▸ Brief
The word "none" may appear in lines of the data below. Say how many lines hold it, giving only the number.

▸ Supplied records
◇ ◇ ◇

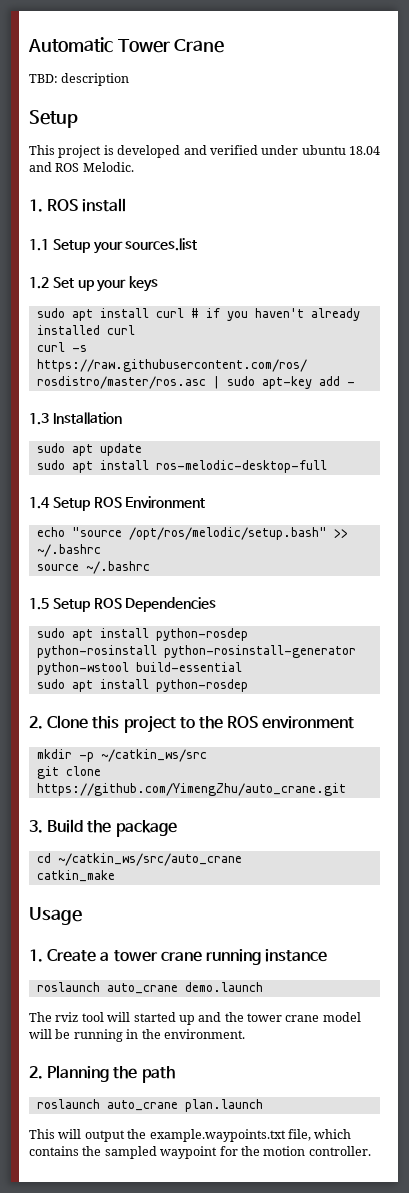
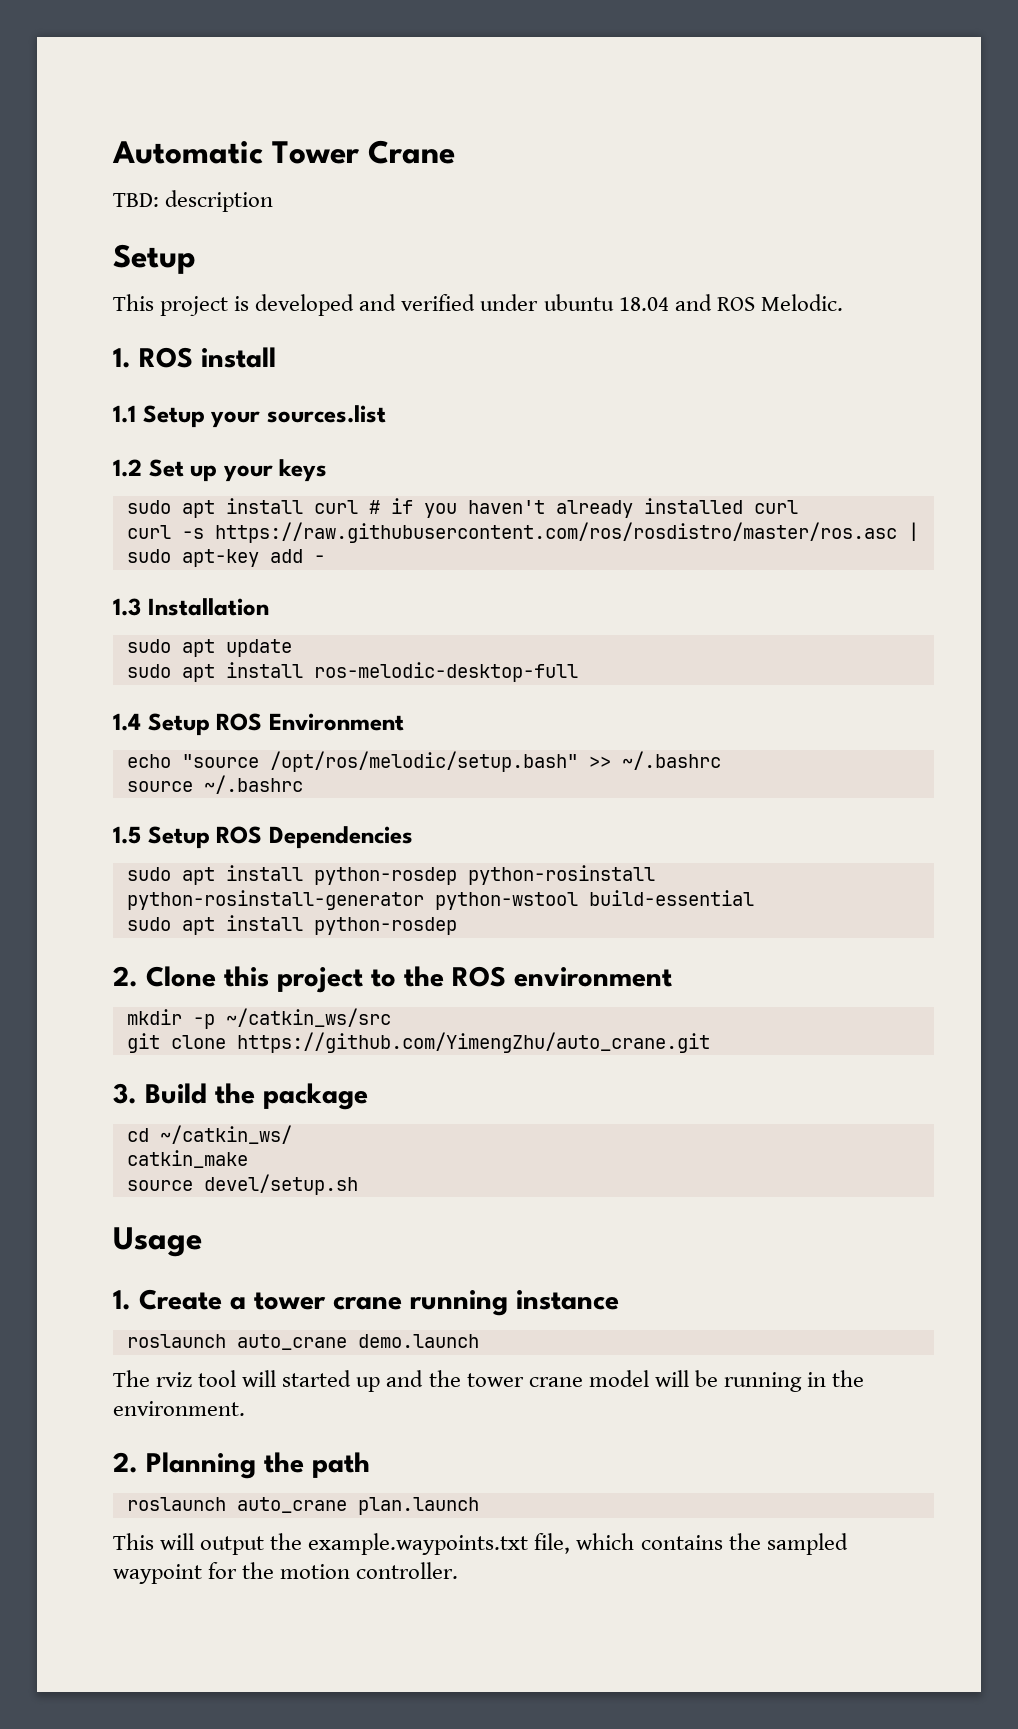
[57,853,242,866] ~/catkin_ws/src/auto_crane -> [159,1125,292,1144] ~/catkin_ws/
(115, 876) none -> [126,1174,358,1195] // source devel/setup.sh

◇ ◇ ◇

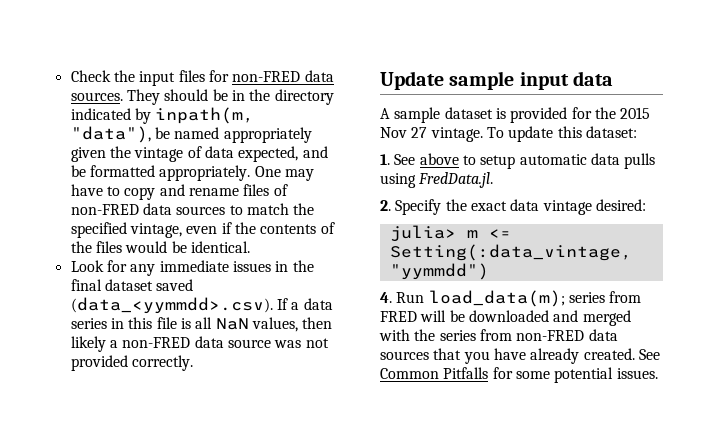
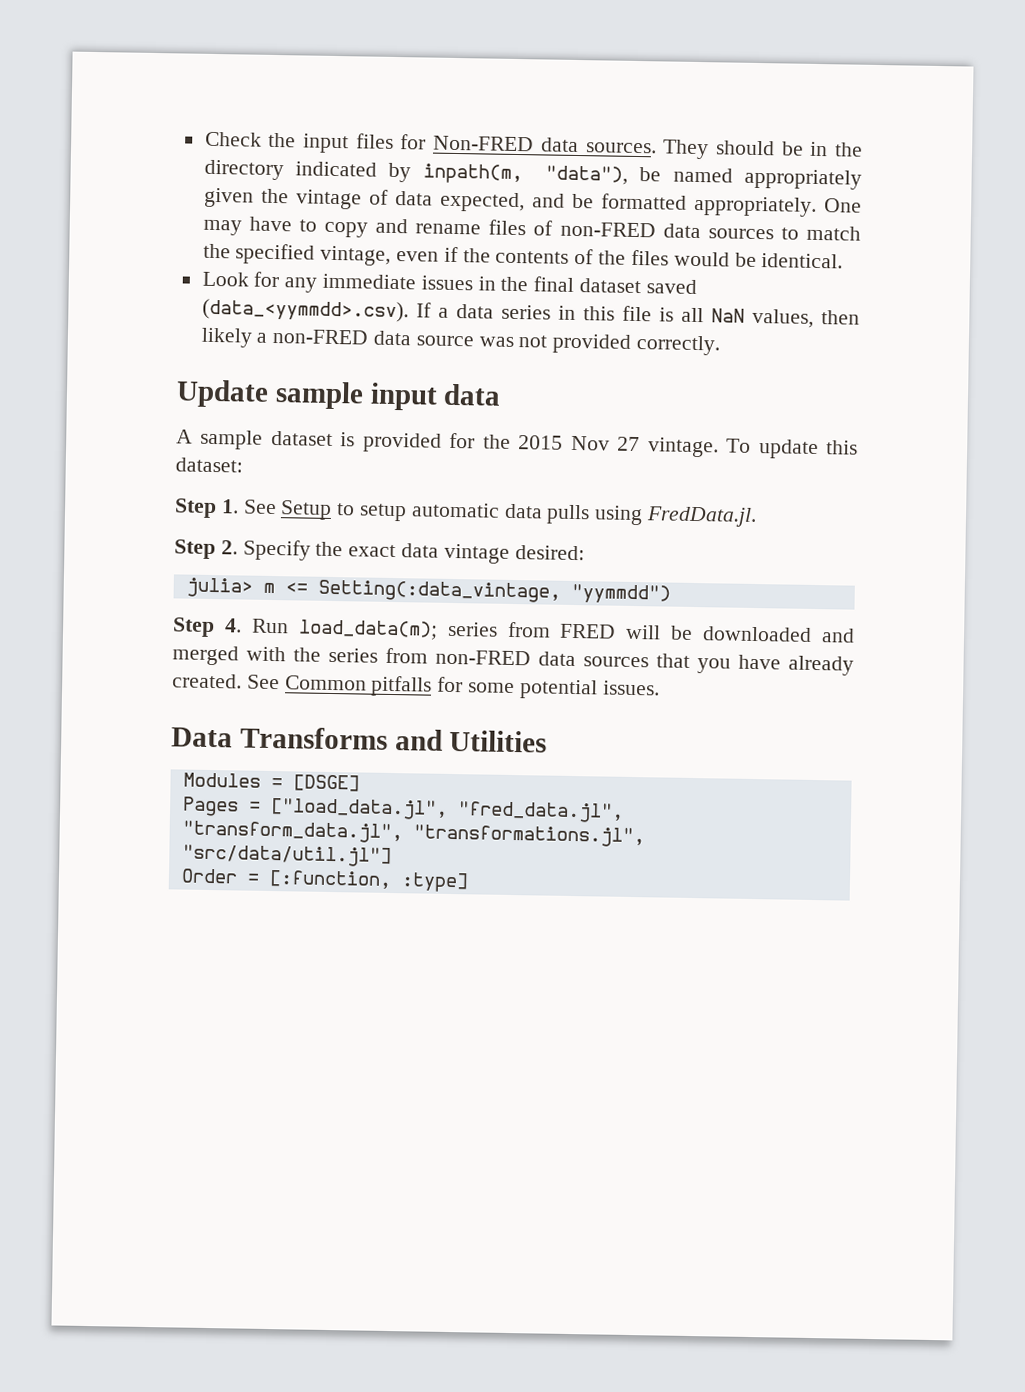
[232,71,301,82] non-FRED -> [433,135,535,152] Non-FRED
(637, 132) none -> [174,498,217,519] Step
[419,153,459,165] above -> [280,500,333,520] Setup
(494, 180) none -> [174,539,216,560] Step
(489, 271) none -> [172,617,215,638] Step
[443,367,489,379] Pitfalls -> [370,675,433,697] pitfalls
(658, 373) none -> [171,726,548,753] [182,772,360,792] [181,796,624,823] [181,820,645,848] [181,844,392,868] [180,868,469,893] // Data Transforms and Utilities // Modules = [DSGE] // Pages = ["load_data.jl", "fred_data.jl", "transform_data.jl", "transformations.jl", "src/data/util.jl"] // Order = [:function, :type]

◇ ◇ ◇

▸ Task output
5